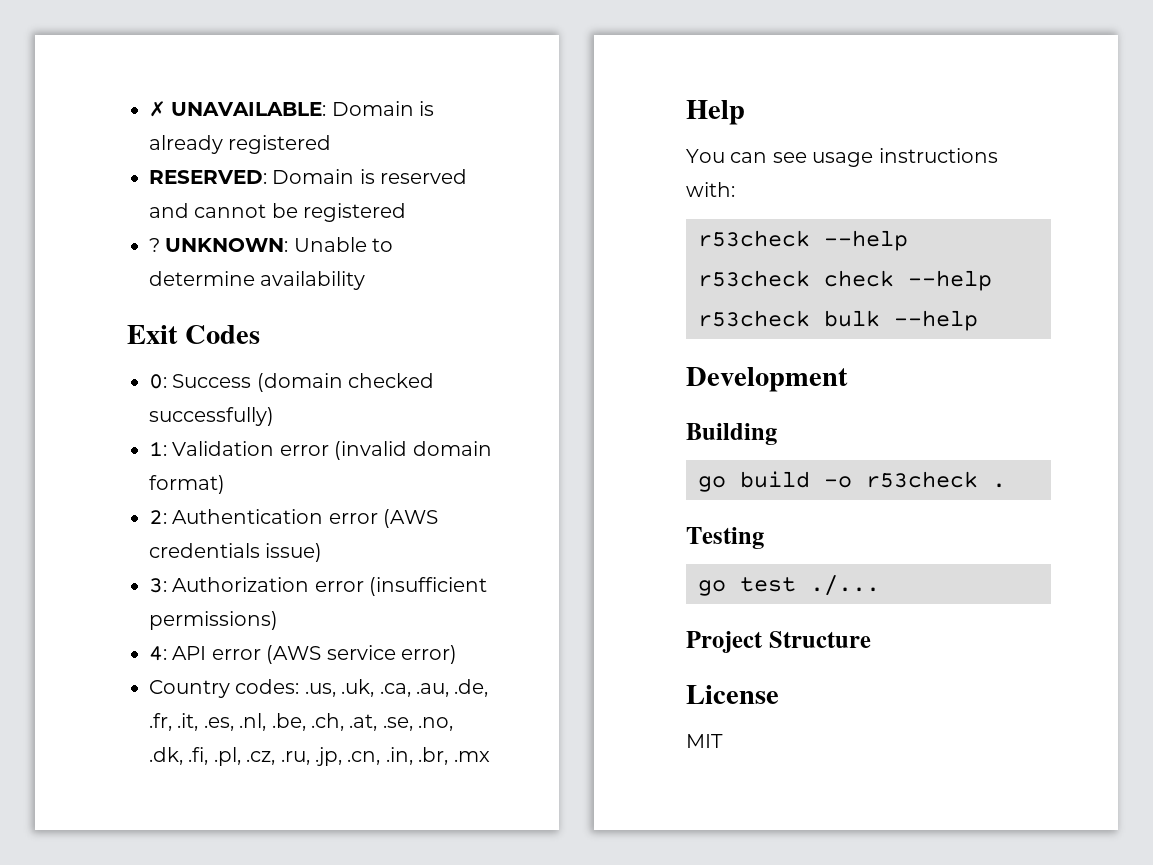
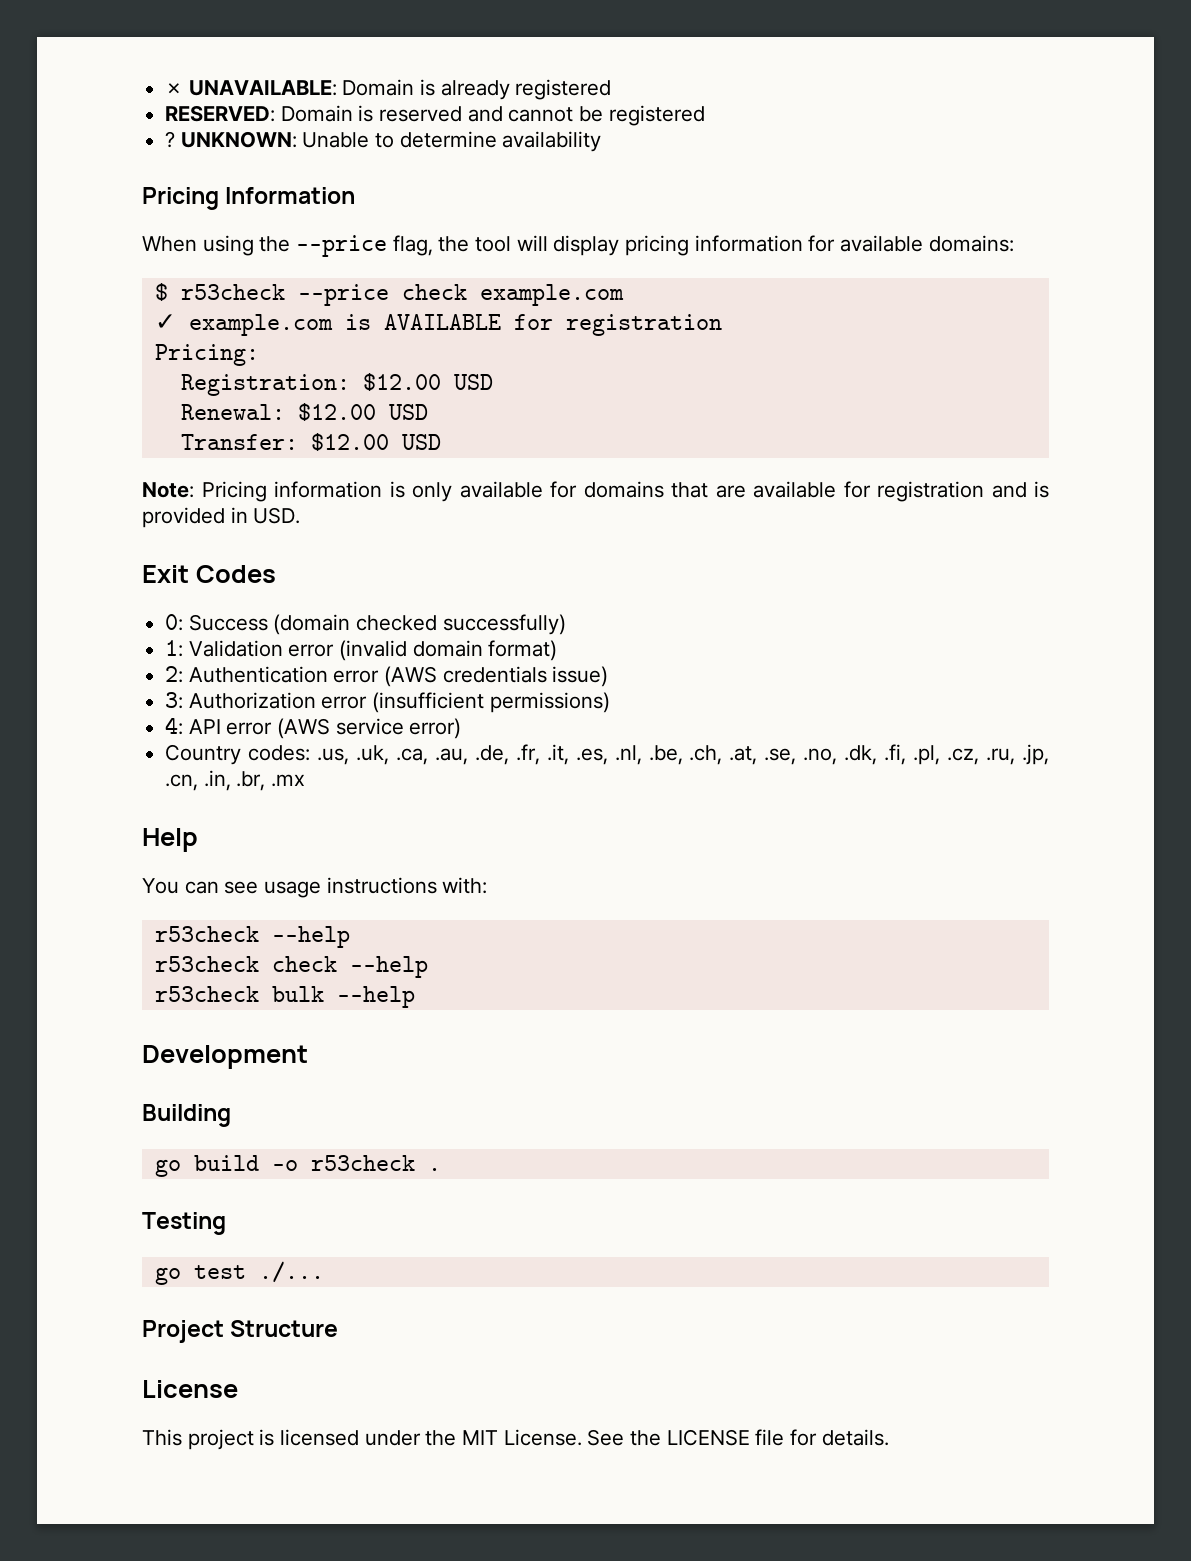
+ Pricing Information
+ When using the --price flag, the tool will display pricing information for available domains:
+ $ r53check --price check example.com
+ ✓ example.com is AVAILABLE for registration
+ Pricing:
+ Registration: $12.00 USD
+ Renewal: $12.00 USD
+ Transfer: $12.00 USD
+ Note: Pricing information is only available for domains that are available for registration and is provided in USD.
- MIT
+ This project is licensed under the MIT License. See the LICENSE file for details.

- _What to do_:
Write out the lines above exactly, but only from the one containing "Renewal: $12.00 USD" through the last one.

- _Problem solution_:
+ Renewal: $12.00 USD
+ Transfer: $12.00 USD
+ Note: Pricing information is only available for domains that are available for registration and is provided in USD.
- MIT
+ This project is licensed under the MIT License. See the LICENSE file for details.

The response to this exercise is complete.